Memory allocation and addressing in Assembly

Question

I am trying to learn assembly and there a couple of instructions whose purpose I do not fully understand.

C code

#include <stdio.h>

int main(int argc, char* argv[])
{
    printf("Argument One - %s\n", argv[1]);
    return 0;
}

Assembly

    .section    __TEXT,__text,regular,pure_instructions
    .build_version macos, 10, 14
    .intel_syntax noprefix
    .globl  _main                   ## -- Begin function main
    .p2align    4, 0x90
_main:                                  ## @main
## %bb.0:
    push    rbp
    mov rbp, rsp
    sub rsp, 32
    lea rax, [rip + L_.str]
    mov dword ptr [rbp - 4], 0
    mov dword ptr [rbp - 8], edi
    mov qword ptr [rbp - 16], rsi
    mov rsi, qword ptr [rbp - 16]
    mov rsi, qword ptr [rsi + 8]
    mov rdi, rax
    mov al, 0
    call    _printf
    xor ecx, ecx
    mov dword ptr [rbp - 20], eax ## 4-byte Spill
    mov eax, ecx
    add rsp, 32
    pop rbp
    ret
                                        ## -- End function
    .section    __TEXT,__cstring,cstring_literals
L_.str:                                 ## @.str
    .asciz  "Argument One - %s\n"


.subsections_via_symbols

Q1. sub rsp, 32

Why is space allocated for 32 bytes when there are no local variables?

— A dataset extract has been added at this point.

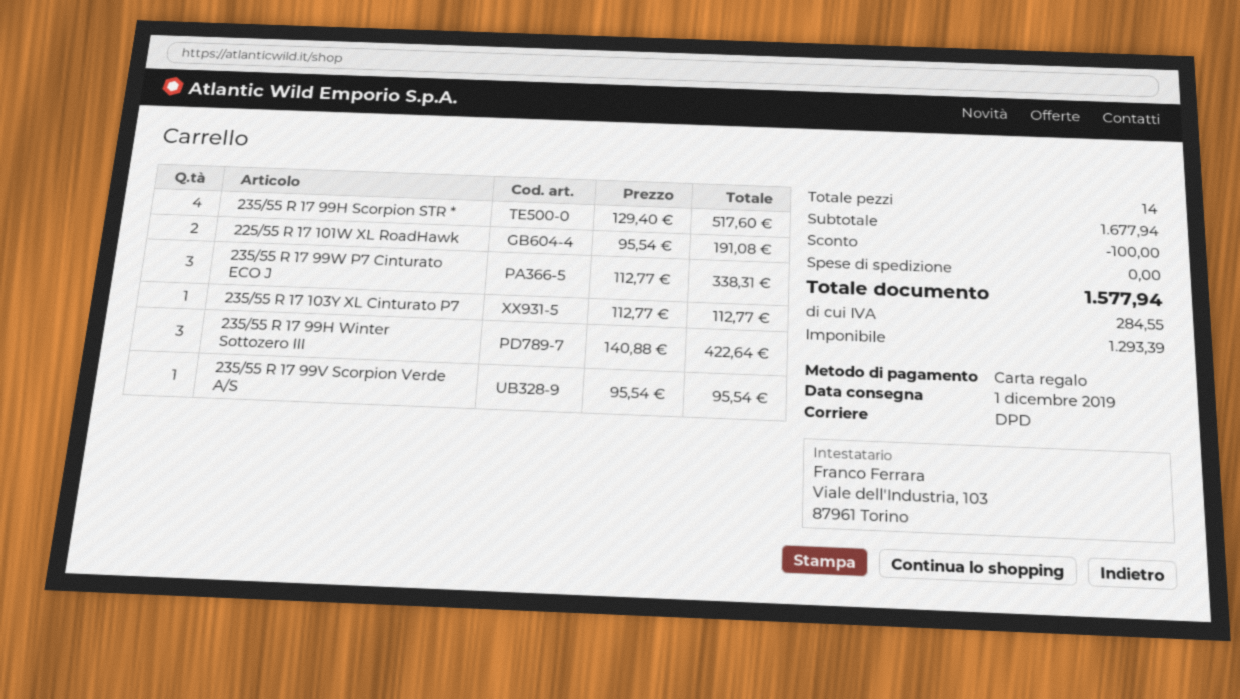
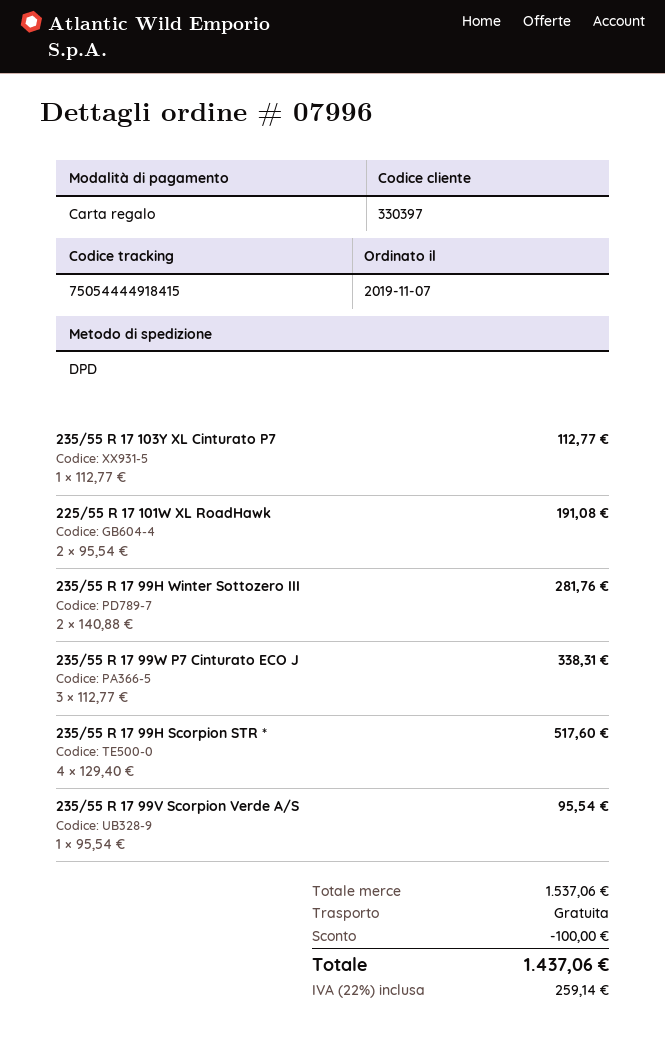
235/55 R 17 99H Winter Sottozero III: 3 x 140.88 = 422.64 -> 2 x 140.88 = 281.76
subtotal: 1677.94 -> 1537.06
tax: 284.55 -> 259.14
total: 1577.94 -> 1437.06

I believe argc and argv are saved in the registers edi and rsi respectively. If its so that they can be moved onto the stack, wouldn't that require only 12 bytes?

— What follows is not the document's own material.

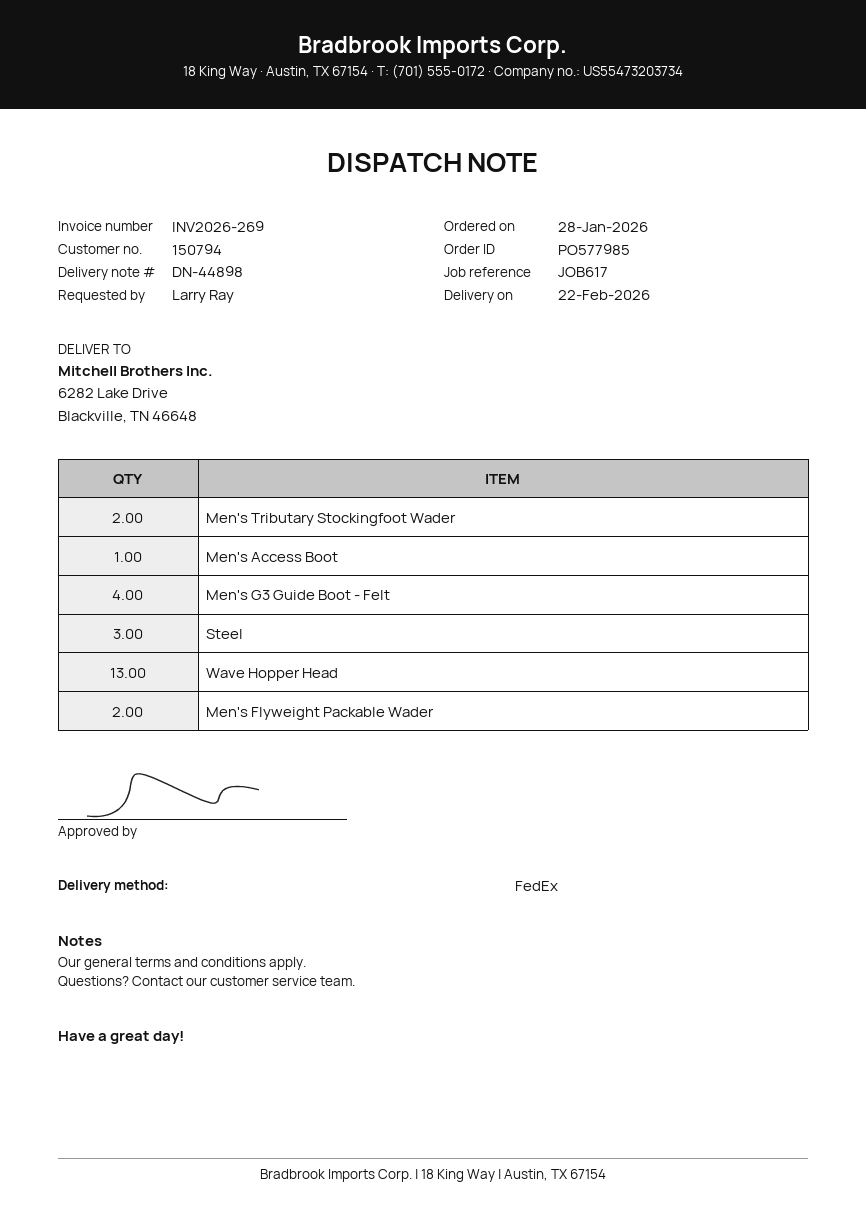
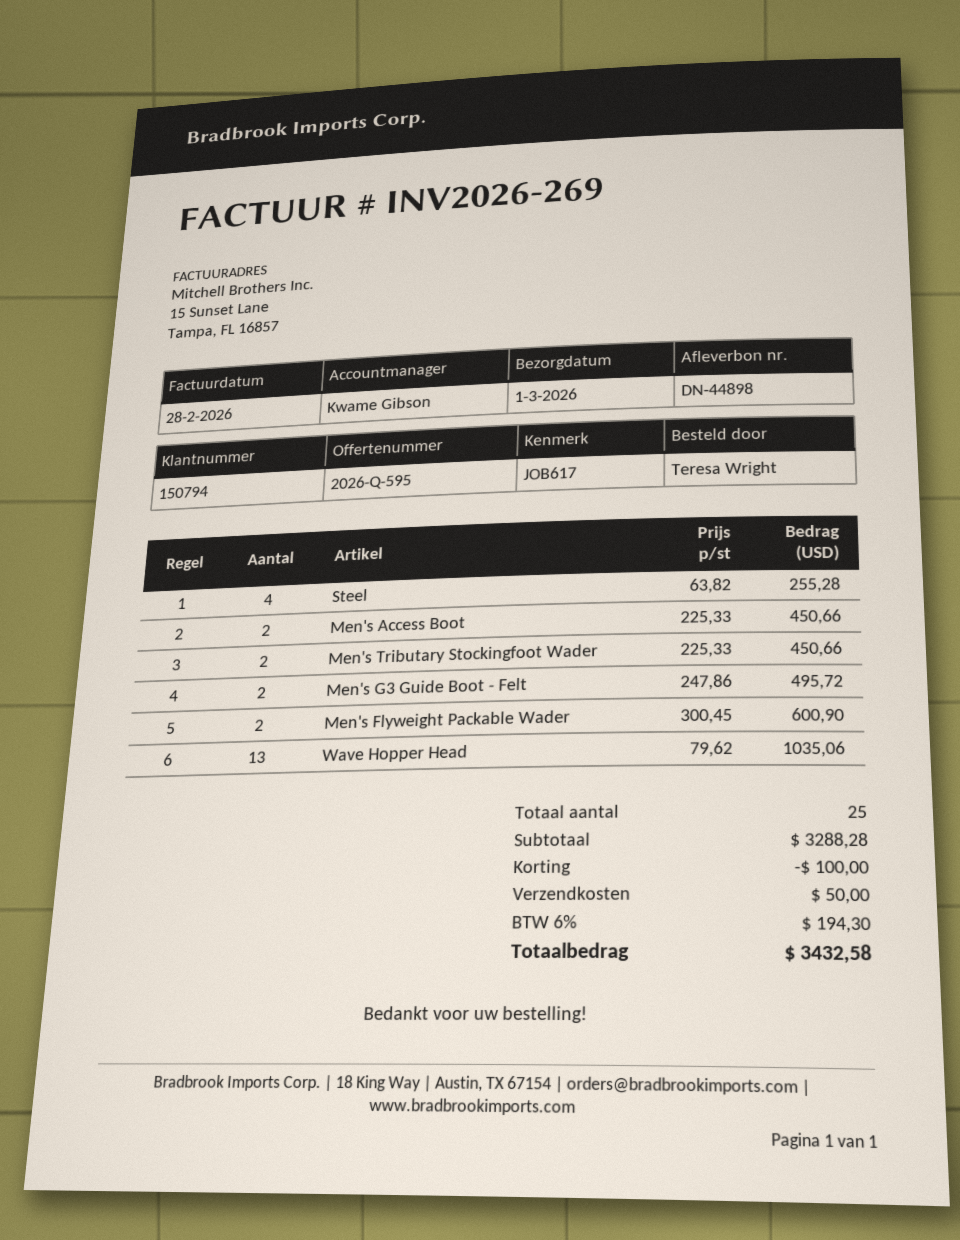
delivery date: 2026-02-22 -> 2026-03-01
ordered by: Larry Ray -> Teresa Wright
Men's Access Boot: 1 -> 2
Men's G3 Guide Boot - Felt: 4 -> 2
Steel: 3 -> 4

Q2. lea rax, [rip + L_.str] and mov rdi, rax

Am I correct in understanding that L_.str has the address of the string ""Argument One - %s\n"? From what I've understood, printf gets access to this string through the register rdi. So, why doesn't the instruction mov rdi, L_.str work instead?

Q3. mov dword ptr [rbp - 4], 0

Why is zero being pushed onto the stack?

Q4. mov dword ptr [rbp - 8], edi and mov qword ptr [rbp - 16], rsi

I believe these instruction are to get argc and argv onto the stack. Is it pure convention to use edi and rsi?

Q5. mov dword ptr [rbp - 20], eax

I haven't a clue what this does.

Most of that is noise and overhead from unoptimized code, e.g. copying args from registers to the stack for no reason, and (Q5) spilling the unused printf return value to stack space. Compile with -O3 or -O2 to get just the interesting part. How to remove "noise" from GCC/clang assembly output? — Peter Cordes
And yes, there is a standard that specifies how args are passed to functions, so compilers can make code that can call code from other compilers. In your case it's the x86-64 System V ABI. See the function-calling part of What are the calling conventions for UNIX & Linux system calls on i386 and x86-64, and What registers are preserved through a linux x86-64 function call. See also stackoverflow.com/tags/x86/info for more links to docs. — Peter Cordes
You are compiling without optimisations. This causes the compiler to generate a lot of useless instructions. Pass at least -O1, better -O2 so the compiler generates reasonable code. — fuz

rcgldr rcgldr · Accepted Answer · 2019-01-17T05:30:49

Q1. sub rsp, 32

This is allocating space that is used to store some data. Although it allocates 32 bytes, the code is only using the first 16 bytes of that allocated space, a qword at [rbp-8] (0:edi) and a qword at [rbp-16] (rdi).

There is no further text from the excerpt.